Although hot pot was born in the kitchen and is an indoor-dining staple at restaurants, it can work outside, too—especially in the cold weather when all you want to do devour a hot meal, bask in the heat of a campfire, and find a way to keep everyone busy (rinsing, slicing, chopping, stirring, tasting, ladling, eating) when your activity options are limited.

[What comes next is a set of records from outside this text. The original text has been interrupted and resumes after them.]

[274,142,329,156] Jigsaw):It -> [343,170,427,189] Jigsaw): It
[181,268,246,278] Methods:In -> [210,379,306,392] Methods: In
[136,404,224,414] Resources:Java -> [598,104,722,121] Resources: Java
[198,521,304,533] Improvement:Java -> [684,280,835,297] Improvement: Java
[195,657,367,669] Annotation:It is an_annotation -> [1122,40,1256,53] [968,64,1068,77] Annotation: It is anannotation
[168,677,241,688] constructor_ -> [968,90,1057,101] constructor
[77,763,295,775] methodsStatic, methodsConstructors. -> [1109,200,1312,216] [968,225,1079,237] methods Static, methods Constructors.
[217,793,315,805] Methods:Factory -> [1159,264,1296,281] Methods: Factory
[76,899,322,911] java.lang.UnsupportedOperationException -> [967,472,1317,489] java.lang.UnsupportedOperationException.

To set yourself up for success, all you need are a hot plate, a soup broth, and the toppings of your choice. If you have a camp stove that can hold a heavy pot and is easy to set on a picnic table and gather around, you’re all set. But if all you have is a boxy Coleman with shielded sides or an ultra-lightweight backpacking stove, consider getting a portable burner (which you can use indoors, too, for a kitchen-table hot pot experience with no cord to trip over). Butane-powered hot plates are usually more affordable than induction ones, but either will work. They can be found online or at your local Asian grocery; H-Mart has a shelf of them in the cookware aisle.
If you choose to go all-out and make your own broth, there are tons of recipes to start with, depending on what country’s style of soup you’re trying to make. However, if you want to take the easy route (as I did) and not carry so many ingredients with you, several companies also offer premade packets that include every spice you need for a rich and complex broth. This soup base by Chinese hot pot brand Little Sheep is a crowd favorite—it even comes with vacuum-sealed Sichuan peppers for amplified spice. Some folks like to get two types of broth sizzling, investing in a split pot that can accommodate a spicy and a mild selection. However, we opted for simplicity and stuck with one Dutch oven, already part of many people’s car-camping essentials.

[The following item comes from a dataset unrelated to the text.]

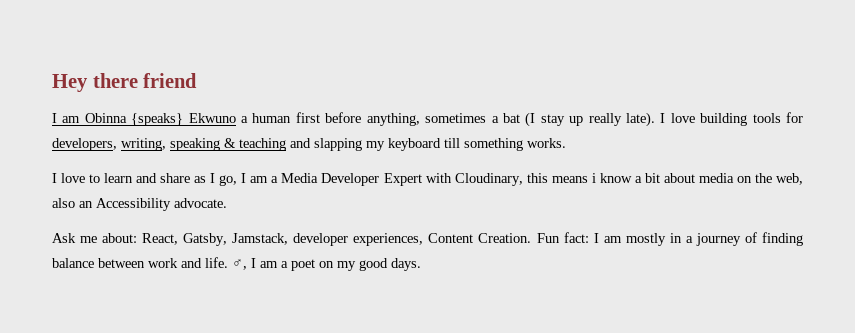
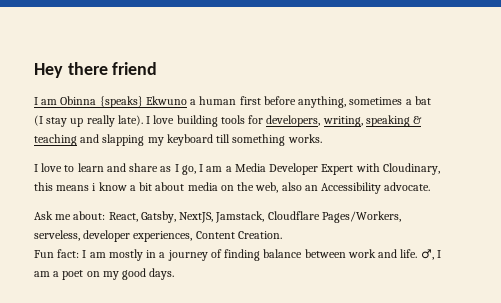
[232,233,289,245] Jamstack, -> [179,211,401,223] [34,230,80,241] NextJS, Jamstack, Cloudflare Pages/Workers, serveless,
(532, 238) none -> (282, 235) //

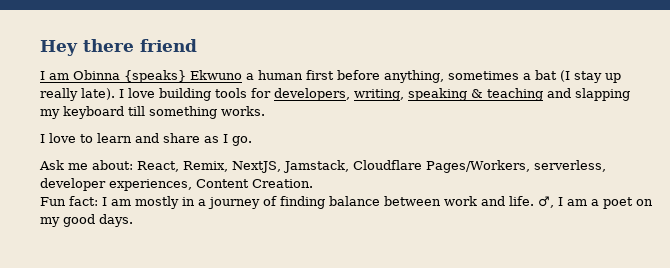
[181,163,440,175] [34,182,431,194] go, I am a Media Developer Expert with Cloudinary, this means i know a bit about media on the web, also an Accessibility advocate. -> [232,136,252,146] go.
[140,211,176,223] Gatsby, -> [183,161,228,172] Remix,
[34,230,80,241] serveless, -> [534,160,606,172] serverless,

For an outdoor hot pot, a portable single burner is best, so it can be surrounded by dishes of soup-ready toppings, not to mention hungry eaters.
Image: Katrina Yentch
The final addition to this experience is the most customizable: the toppings. While you can braise basically anything you want in a hot pot broth, some common ingredients to consider are eggs, seafood balls, enoki mushrooms, green onions, thinly sliced meats, tofu, and various vegetables. Choose vegetables that’ll break down easily, like napa cabbage and lotus root. To add a filling starch to your toppings, thin rice noodles are the way to go.
The biggest thing to keep in mind when adding your toppings is the timing to make sure they’re cooked—but not overcooked. For some of these toppings to be digestible, they’ll need to be in a broth that is constantly boiling for 4 to 8 minutes before they’re edible. But take care not to overcook fine noodles or thinly sliced meats, which can cook in a matter of seconds.
This glamping meal takes longer than hot dogs or mac and cheese—you’ve granted your gang a solid two hours of fun and good eats from start to finish. You'll want to toss in your toppings a few at a time and help yourself to seconds, thirds, and more.